- [EXERCISE PROMPT] Make an exact copy of the records below, excluding images.

- [DATASET ENTRIES]
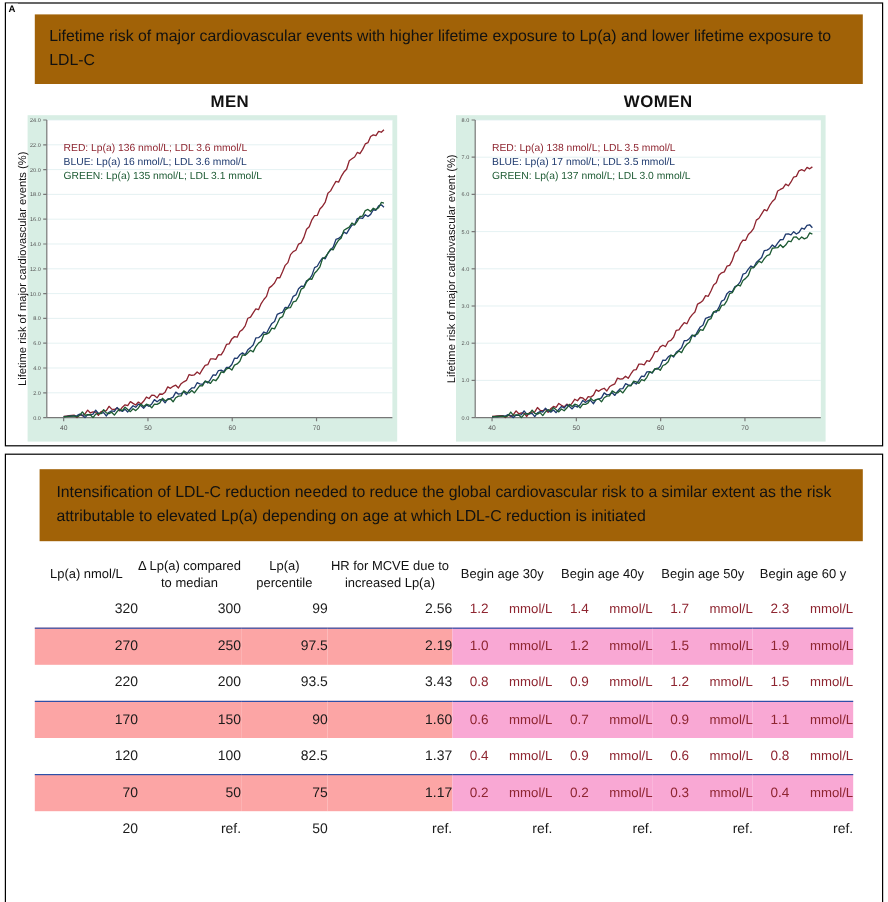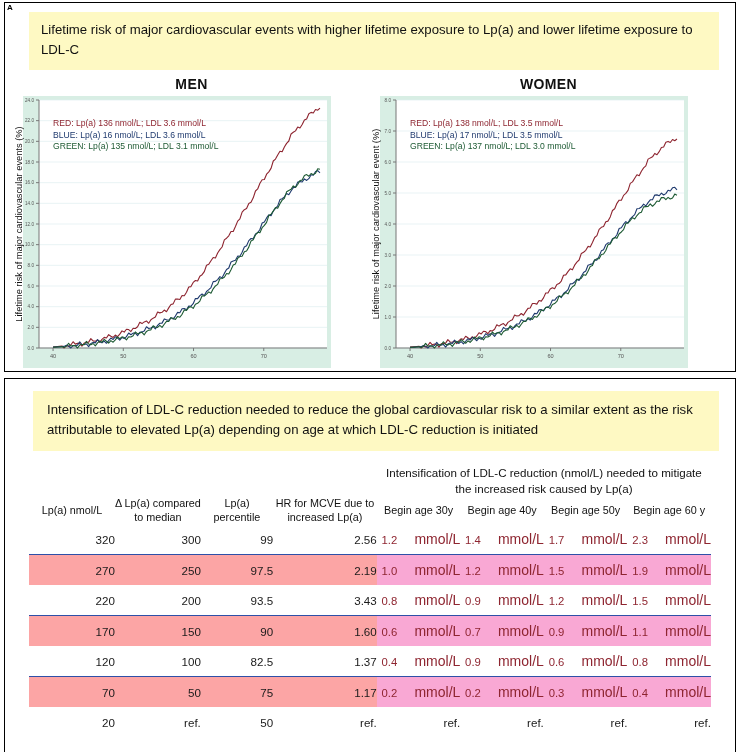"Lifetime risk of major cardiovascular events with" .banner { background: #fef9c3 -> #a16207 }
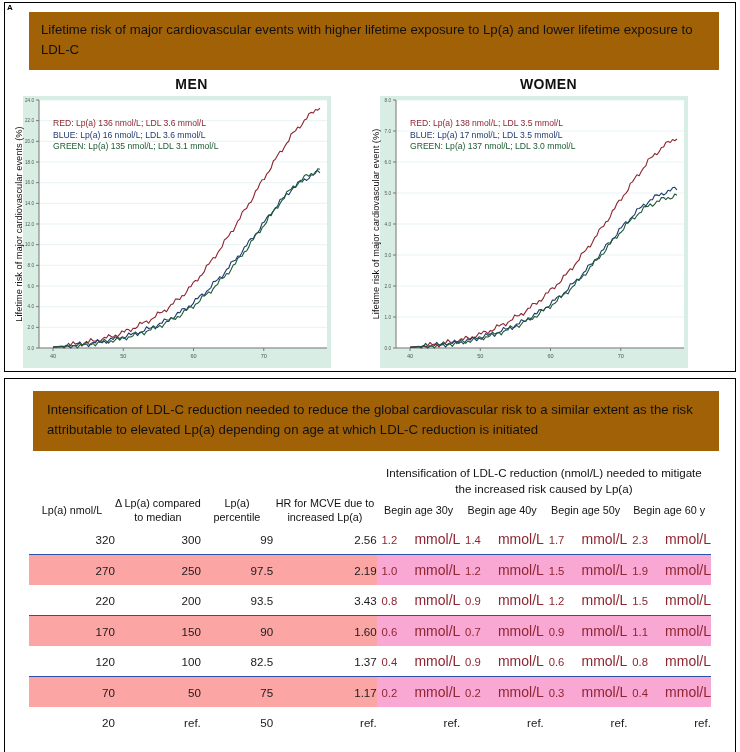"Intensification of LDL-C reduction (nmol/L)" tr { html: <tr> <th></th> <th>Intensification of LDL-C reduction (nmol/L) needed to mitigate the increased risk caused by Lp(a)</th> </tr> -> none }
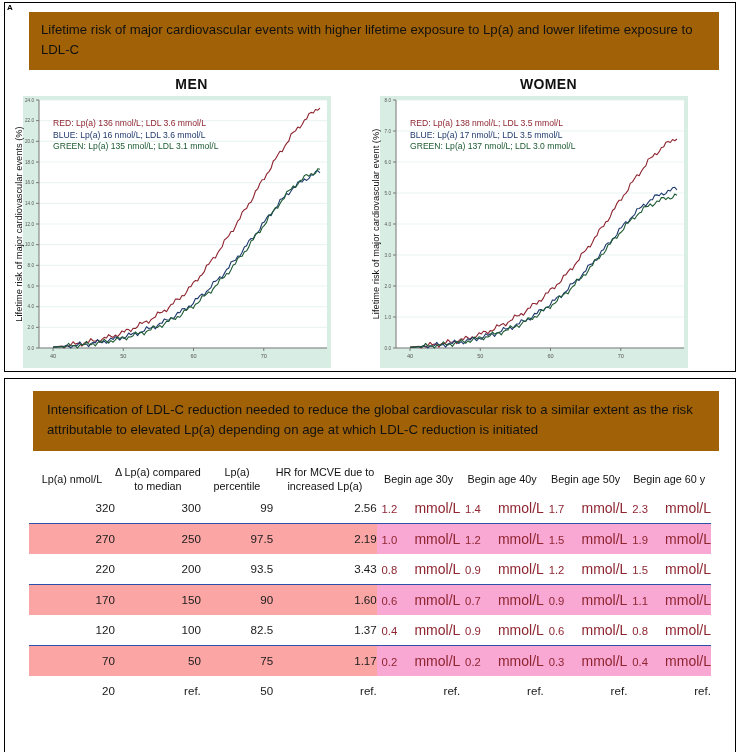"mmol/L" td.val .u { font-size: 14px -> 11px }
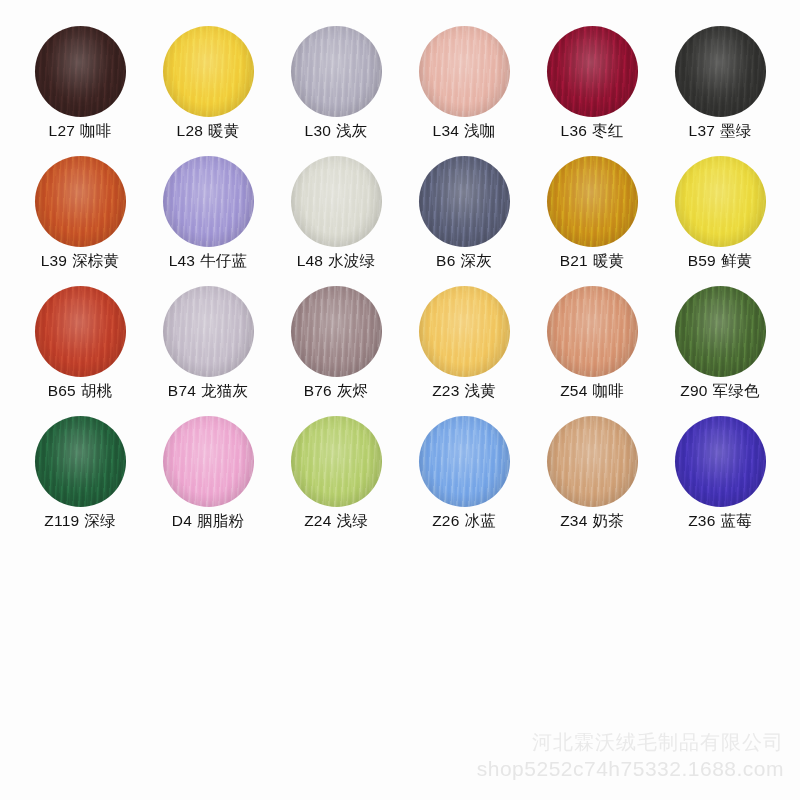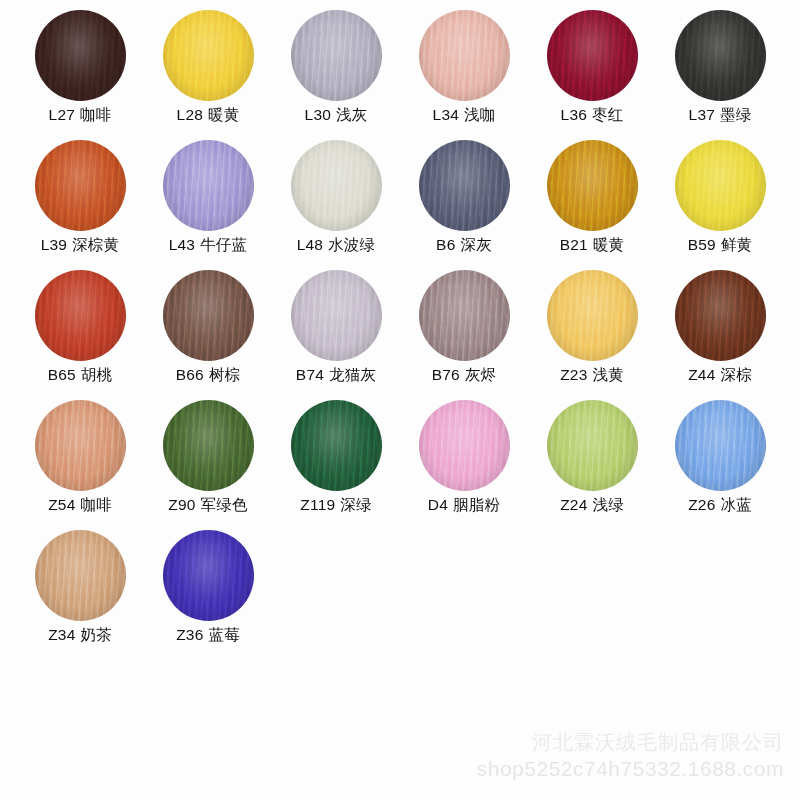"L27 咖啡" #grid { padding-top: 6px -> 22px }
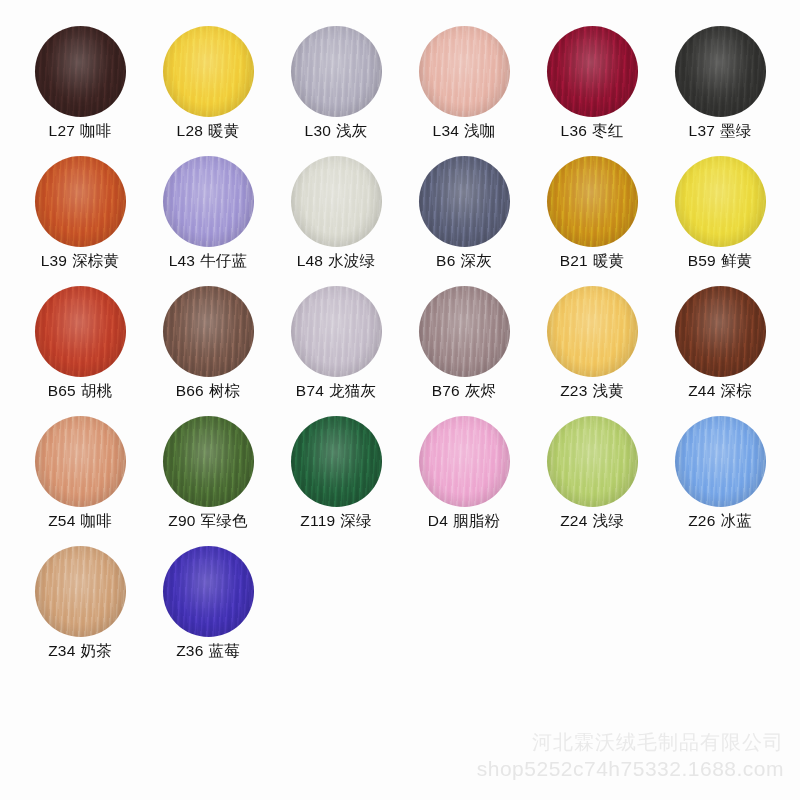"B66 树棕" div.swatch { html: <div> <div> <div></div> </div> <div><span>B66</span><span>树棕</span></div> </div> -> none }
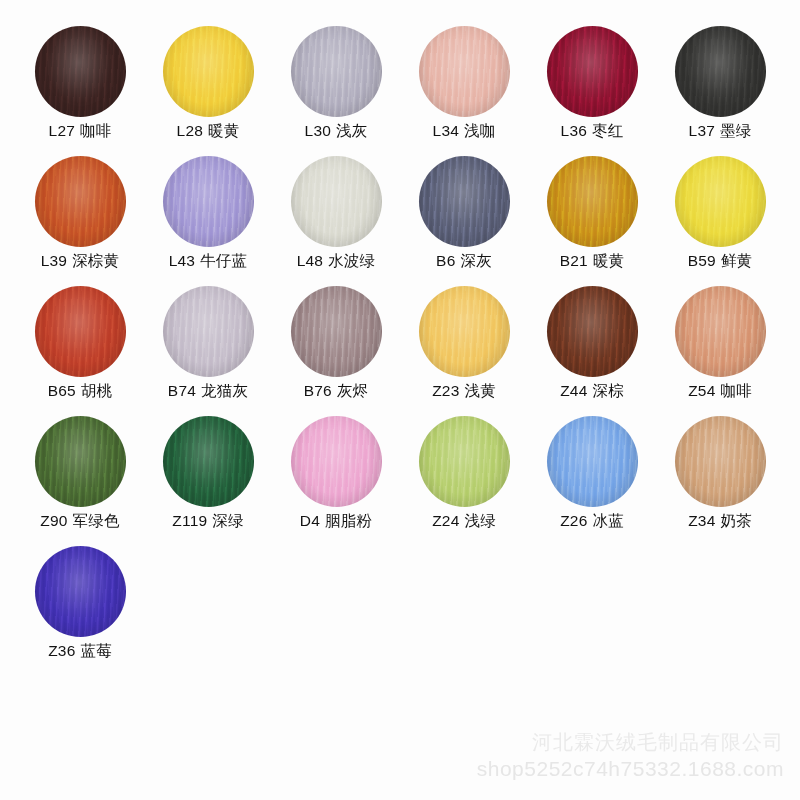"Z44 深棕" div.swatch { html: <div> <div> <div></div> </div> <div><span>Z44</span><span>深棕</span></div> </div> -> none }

- [COMPLETED EXERCISE]
"Lifetime risk of major cardiovascular events with" .banner { background: #fef9c3 -> #a16207 }
"Intensification of LDL-C reduction (nmol/L)" tr { html: <tr> <th></th> <th>Intensification of LDL-C reduction (nmol/L) needed to mitigate the increased risk caused by Lp(a)</th> </tr> -> none }
"mmol/L" td.val .u { font-size: 14px -> 11px }
"L27 咖啡" #grid { padding-top: 6px -> 22px }
"B66 树棕" div.swatch { html: <div> <div> <div></div> </div> <div><span>B66</span><span>树棕</span></div> </div> -> none }
"Z44 深棕" div.swatch { html: <div> <div> <div></div> </div> <div><span>Z44</span><span>深棕</span></div> </div> -> none }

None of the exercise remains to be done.